The levels of CD68-positive microglial cells within the subiculum and CA1 brain region were quantified as a marker of the inflammatory microenvironment in the hippocampus, as these regions are among those showing the highest concentration of Aβ plaque staining (Figure 8A). CD68-positive microglial cells were significantly elevated in number (three-fold) only within old vehicle control mice, and this rise was fully abolished by the drug (Figure 8E). Hence, treatment with 3,6′-dithiothalidomide induced a marked normalization of key biochemical, learning and memory features of AD in old 3xTg-AD mice.

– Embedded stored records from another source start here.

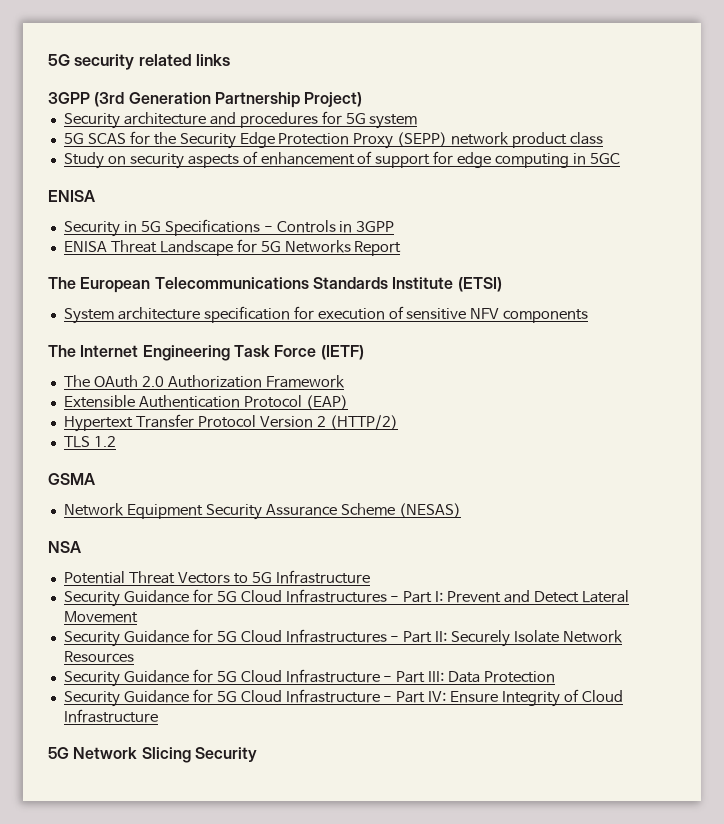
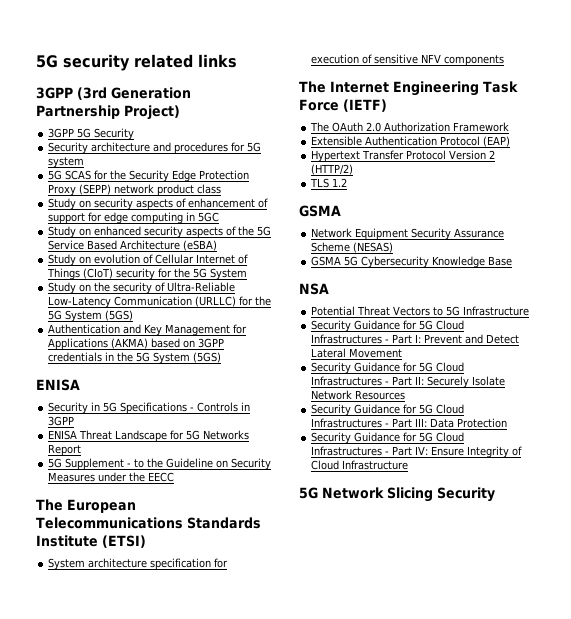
(363, 99) none -> [48,128,135,140] // 3GPP 5G Security
(620, 159) none -> [48,226,272,238] [48,240,218,251] [48,254,249,266] [47,268,248,280] [48,282,236,294] [48,296,272,308] [48,310,134,322] [48,324,248,336] [48,338,225,350] [48,352,222,364] // Study on enhanced security aspects of the 5G Service Based Architecture (eSBA) // Study on evolution of Cellular Internet of Things (CIoT) security for the 5G System // Study on the security of Ultra-Reliable Low-Latency Communication (URLLC) for the 5G System (5GS) // Authentication and Key Management for Applications (AKMA) based on 3GPP credentials in the 5G System (5GS)
(402, 248) none -> [48,458,272,470] [48,472,175,482] // 5G Supplement - to the Guideline on Security Measures under the EECC
(461, 510) none -> [311,256,513,268] // GSMA 5G Cybersecurity Knowledge Base
[285,669,380,683] Infrastructure -> [311,418,383,428] Infrastructures
[285,689,380,703] Infrastructure -> [311,446,383,456] Infrastructures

Here we demonstrate that the TNF-α-lowering agent, 3,6′-dithiothalidomide, ameliorates key aspects of neuroinflammation in multiple acute and longer term CNS rodent models. Importantly, several of these models emulate specific cardinal characteristics of AD, and highlight the complex cyclic interaction among the synthesis of TNF-α, the development of neuroinflammation and impact on disease progression, inducing its advancement. Our data suggest that breaking this cycle by lowering TNF-α generation and neuroinflammation can favorably impact AD, as assessed at both a behavioral and biochemical level, even late during the disease course. Our studies hence reinforce the significant role of neuroinflammation in AD and other degenerative neurological disorders, and highlight the potential for targeting TNF-α.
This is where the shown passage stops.